__WHAT THIS TASK INVOLVES__
From the first line of the records below through the line with "a. Product withdrawal", output each line exactly; skip the pictures.

[Modification records]
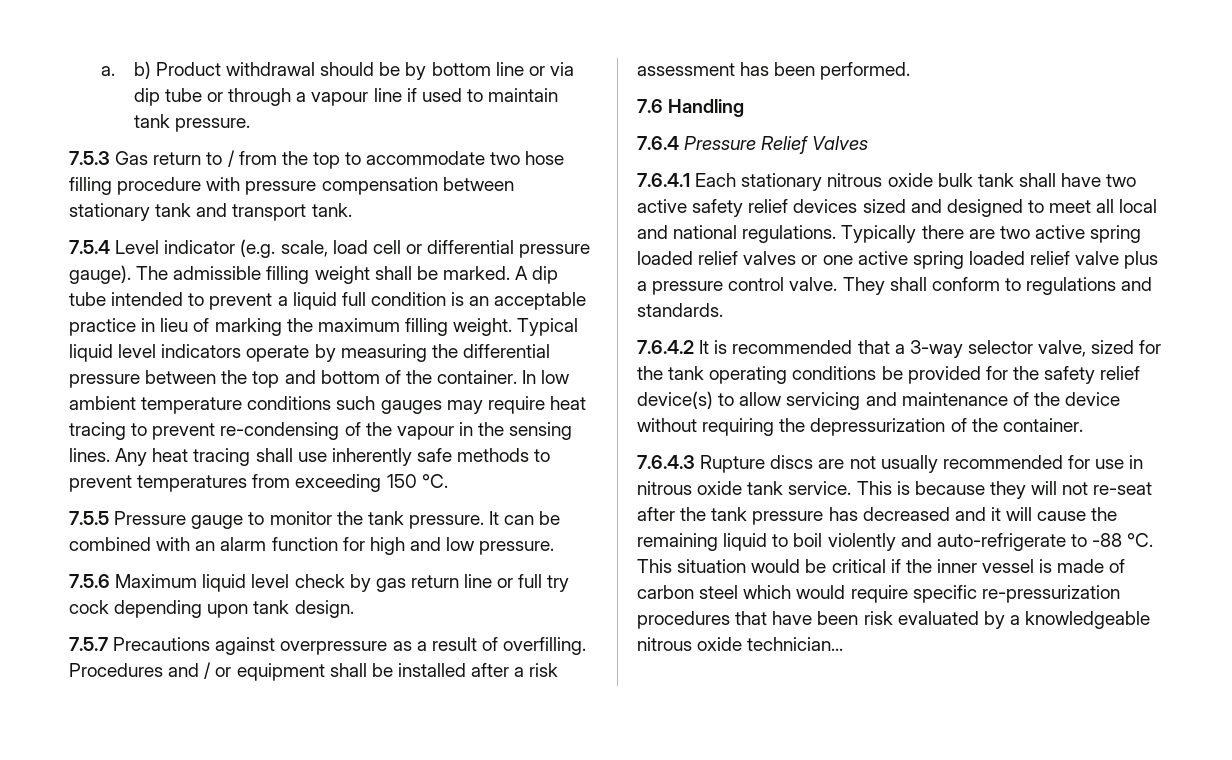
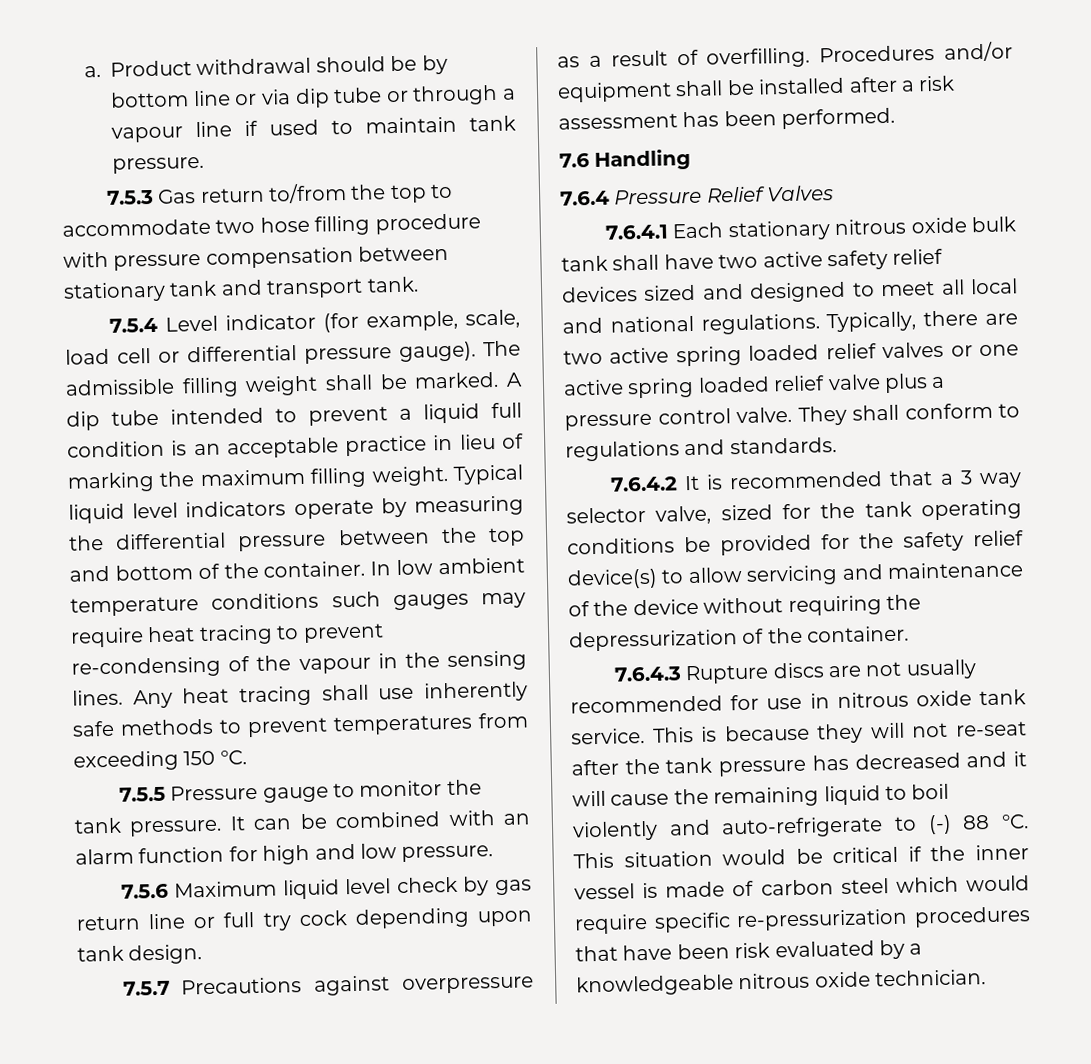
- a. b) Product withdrawal should be by bottom line or via dip tube or through a vapour line if used to maintain tank pressure.
+ a. Product withdrawal should be by bottom line or via dip tube or through a vapour line if used to maintain tank pressure.
- 7.5.3 Gas return to / from the top to accommodate two hose filling procedure with pressure compensation between stationary tank and transport tank.
+ 7.5.3 Gas return to/from the top to accommodate two hose filling procedure with pressure compensation between stationary tank and transport tank.
- 7.5.4 Level indicator (e.g. scale, load cell or differential pressure gauge).
+ 7.5.4 Level indicator (for example, scale, load cell or differential pressure gauge).
- Procedures and / or equipment shall be installed after a risk assessment has been performed.
+ Procedures and/or equipment shall be installed after a risk assessment has been performed.
- Typically there are two active spring loaded relief valves or one active spring loaded relief valve plus a pressure control valve.
+ Typically, there are two active spring loaded relief valves or one active spring loaded relief valve plus a pressure control valve.
- 7.6.4.2 It is recommended that a 3-way selector valve, sized for the tank operating conditions be provided for the safety relief device(s) to allow servicing and maintenance of the device without requiring the depressurization of the container.
+ 7.6.4.2 It is recommended that a 3 way selector valve, sized for the tank operating conditions be provided for the safety relief device(s) to allow servicing and maintenance of the device without requiring the depressurization of the container.
- This is because they will not re-seat after the tank pressure has decreased and it will cause the remaining liquid to boil violently and auto-refrigerate to -88 °C.
+ This is because they will not re-seat after the tank pressure has decreased and it will cause the remaining liquid to boil violently and auto-refrigerate to (-) 88 °C.
- This situation would be critical if the inner vessel is made of carbon steel which would require specific re-pressurization procedures that have been risk evaluated by a knowledgeable nitrous oxide technician...
+ This situation would be critical if the inner vessel is made of carbon steel which would require specific re-pressurization procedures that have been risk evaluated by a knowledgeable nitrous oxide technician.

__COMPLETED TASK__
- a. b) Product withdrawal should be by bottom line or via dip tube or through a vapour line if used to maintain tank pressure.
+ a. Product withdrawal should be by bottom line or via dip tube or through a vapour line if used to maintain tank pressure.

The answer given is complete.